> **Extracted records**
○ ○ ○ ○ ○

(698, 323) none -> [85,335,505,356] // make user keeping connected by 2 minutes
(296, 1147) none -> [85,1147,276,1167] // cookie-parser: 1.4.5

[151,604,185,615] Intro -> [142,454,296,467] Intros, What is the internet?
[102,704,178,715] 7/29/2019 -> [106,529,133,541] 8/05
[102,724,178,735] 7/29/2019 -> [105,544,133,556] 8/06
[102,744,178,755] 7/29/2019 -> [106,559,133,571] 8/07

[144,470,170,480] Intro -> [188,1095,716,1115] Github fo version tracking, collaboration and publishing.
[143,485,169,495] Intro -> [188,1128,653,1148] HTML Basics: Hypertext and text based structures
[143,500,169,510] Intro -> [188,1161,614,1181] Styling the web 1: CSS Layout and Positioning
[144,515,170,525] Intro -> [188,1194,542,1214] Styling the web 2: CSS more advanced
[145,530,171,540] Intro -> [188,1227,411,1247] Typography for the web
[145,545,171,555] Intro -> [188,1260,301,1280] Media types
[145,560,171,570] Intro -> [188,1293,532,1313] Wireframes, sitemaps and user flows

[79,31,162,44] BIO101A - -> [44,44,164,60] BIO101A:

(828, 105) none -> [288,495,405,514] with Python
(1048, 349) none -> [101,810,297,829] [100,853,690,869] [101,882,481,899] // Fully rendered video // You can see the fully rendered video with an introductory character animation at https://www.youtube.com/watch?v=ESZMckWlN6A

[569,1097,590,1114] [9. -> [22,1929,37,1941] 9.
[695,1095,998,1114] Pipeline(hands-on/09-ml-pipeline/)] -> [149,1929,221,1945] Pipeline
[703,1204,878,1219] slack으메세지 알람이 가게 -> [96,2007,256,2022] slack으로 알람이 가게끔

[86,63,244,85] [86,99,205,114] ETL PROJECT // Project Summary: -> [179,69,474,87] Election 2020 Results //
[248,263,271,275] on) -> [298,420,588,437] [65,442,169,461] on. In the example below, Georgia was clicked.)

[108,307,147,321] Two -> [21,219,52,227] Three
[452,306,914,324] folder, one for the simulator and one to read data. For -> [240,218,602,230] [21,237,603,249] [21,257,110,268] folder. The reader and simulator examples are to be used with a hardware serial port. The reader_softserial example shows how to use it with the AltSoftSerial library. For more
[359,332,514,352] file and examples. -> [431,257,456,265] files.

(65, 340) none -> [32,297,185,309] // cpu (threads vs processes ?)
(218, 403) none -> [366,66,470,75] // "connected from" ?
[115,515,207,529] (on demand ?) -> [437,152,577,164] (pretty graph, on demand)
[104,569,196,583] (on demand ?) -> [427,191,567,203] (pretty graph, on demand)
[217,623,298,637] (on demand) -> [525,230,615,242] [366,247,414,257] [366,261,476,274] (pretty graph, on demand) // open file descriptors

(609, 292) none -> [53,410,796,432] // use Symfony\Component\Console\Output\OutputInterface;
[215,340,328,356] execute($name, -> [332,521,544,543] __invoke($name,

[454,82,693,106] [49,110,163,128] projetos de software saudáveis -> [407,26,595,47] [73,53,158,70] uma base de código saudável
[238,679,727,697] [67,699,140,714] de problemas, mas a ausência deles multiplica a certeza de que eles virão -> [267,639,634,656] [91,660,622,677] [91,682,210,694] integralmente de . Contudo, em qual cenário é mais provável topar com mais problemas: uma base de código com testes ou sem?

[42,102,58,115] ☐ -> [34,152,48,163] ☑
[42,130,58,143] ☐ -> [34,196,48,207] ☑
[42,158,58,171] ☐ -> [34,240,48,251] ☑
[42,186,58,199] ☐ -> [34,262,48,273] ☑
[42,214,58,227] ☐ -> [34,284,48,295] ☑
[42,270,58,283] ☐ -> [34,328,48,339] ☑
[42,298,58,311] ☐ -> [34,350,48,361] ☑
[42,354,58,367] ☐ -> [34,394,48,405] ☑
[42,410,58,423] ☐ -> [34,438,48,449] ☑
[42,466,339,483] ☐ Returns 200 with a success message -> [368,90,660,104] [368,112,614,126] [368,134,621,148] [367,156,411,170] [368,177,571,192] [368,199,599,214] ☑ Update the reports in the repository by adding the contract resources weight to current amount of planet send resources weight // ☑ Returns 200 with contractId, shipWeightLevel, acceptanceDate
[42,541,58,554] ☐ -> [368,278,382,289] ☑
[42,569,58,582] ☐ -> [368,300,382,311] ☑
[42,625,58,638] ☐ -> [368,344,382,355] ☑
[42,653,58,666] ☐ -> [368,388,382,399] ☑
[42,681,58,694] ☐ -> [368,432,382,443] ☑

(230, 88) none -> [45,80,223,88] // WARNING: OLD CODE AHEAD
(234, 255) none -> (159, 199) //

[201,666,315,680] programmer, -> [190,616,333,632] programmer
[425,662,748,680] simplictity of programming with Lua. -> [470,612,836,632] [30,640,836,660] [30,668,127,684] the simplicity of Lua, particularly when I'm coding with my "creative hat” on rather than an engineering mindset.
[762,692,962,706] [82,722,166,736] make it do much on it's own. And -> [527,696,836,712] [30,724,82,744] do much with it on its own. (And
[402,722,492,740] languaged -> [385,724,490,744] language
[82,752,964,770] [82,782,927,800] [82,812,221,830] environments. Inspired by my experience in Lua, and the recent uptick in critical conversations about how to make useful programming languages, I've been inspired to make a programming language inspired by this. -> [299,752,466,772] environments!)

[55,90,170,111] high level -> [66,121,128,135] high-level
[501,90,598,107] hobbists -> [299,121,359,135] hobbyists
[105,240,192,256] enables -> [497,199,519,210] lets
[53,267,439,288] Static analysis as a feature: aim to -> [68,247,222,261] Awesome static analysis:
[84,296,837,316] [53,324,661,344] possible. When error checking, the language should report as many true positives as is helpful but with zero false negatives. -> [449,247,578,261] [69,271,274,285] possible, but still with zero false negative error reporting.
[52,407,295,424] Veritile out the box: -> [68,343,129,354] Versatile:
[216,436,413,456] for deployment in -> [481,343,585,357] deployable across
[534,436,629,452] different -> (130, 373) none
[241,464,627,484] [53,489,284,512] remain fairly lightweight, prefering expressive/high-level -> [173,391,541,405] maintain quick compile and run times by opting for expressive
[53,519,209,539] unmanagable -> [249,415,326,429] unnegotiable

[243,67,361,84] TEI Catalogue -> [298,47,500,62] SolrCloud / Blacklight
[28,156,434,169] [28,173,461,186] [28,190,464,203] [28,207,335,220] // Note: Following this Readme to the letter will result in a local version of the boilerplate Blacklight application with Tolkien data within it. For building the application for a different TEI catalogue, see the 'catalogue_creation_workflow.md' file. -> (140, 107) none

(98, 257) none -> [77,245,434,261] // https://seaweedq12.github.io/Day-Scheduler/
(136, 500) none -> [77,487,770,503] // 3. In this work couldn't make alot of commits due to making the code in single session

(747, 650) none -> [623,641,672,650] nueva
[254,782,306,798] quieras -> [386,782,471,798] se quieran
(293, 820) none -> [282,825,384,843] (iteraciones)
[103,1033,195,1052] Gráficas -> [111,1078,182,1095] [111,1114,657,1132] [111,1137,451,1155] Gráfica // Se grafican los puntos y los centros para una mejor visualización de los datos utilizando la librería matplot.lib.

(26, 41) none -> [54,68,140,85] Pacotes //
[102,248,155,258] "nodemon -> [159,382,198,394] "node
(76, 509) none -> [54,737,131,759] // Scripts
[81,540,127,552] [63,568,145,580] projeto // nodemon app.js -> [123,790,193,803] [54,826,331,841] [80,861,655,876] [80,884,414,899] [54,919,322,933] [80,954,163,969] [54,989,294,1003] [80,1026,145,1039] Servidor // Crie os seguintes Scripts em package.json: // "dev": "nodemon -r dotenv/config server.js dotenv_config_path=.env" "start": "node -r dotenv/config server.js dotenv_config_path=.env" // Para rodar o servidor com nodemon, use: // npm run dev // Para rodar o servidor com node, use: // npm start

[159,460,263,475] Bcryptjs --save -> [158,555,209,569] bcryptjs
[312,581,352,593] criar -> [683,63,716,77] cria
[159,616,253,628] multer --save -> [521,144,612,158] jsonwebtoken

○ ○ ○ ○ ○

> **YOUR INSTRUCTIONS**
Beginning at the first line of the records, give again each line exactly as written, ending with the line that contains "[108,307,147,321] Two ->".

> **TASK RESULT**
(698, 323) none -> [85,335,505,356] // make user keeping connected by 2 minutes
(296, 1147) none -> [85,1147,276,1167] // cookie-parser: 1.4.5

[151,604,185,615] Intro -> [142,454,296,467] Intros, What is the internet?
[102,704,178,715] 7/29/2019 -> [106,529,133,541] 8/05
[102,724,178,735] 7/29/2019 -> [105,544,133,556] 8/06
[102,744,178,755] 7/29/2019 -> [106,559,133,571] 8/07

[144,470,170,480] Intro -> [188,1095,716,1115] Github fo version tracking, collaboration and publishing.
[143,485,169,495] Intro -> [188,1128,653,1148] HTML Basics: Hypertext and text based structures
[143,500,169,510] Intro -> [188,1161,614,1181] Styling the web 1: CSS Layout and Positioning
[144,515,170,525] Intro -> [188,1194,542,1214] Styling the web 2: CSS more advanced
[145,530,171,540] Intro -> [188,1227,411,1247] Typography for the web
[145,545,171,555] Intro -> [188,1260,301,1280] Media types
[145,560,171,570] Intro -> [188,1293,532,1313] Wireframes, sitemaps and user flows

[79,31,162,44] BIO101A - -> [44,44,164,60] BIO101A:

(828, 105) none -> [288,495,405,514] with Python
(1048, 349) none -> [101,810,297,829] [100,853,690,869] [101,882,481,899] // Fully rendered video // You can see the fully rendered video with an introductory character animation at https://www.youtube.com/watch?v=ESZMckWlN6A

[569,1097,590,1114] [9. -> [22,1929,37,1941] 9.
[695,1095,998,1114] Pipeline(hands-on/09-ml-pipeline/)] -> [149,1929,221,1945] Pipeline
[703,1204,878,1219] slack으메세지 알람이 가게 -> [96,2007,256,2022] slack으로 알람이 가게끔

[86,63,244,85] [86,99,205,114] ETL PROJECT // Project Summary: -> [179,69,474,87] Election 2020 Results //
[248,263,271,275] on) -> [298,420,588,437] [65,442,169,461] on. In the example below, Georgia was clicked.)

[108,307,147,321] Two -> [21,219,52,227] Three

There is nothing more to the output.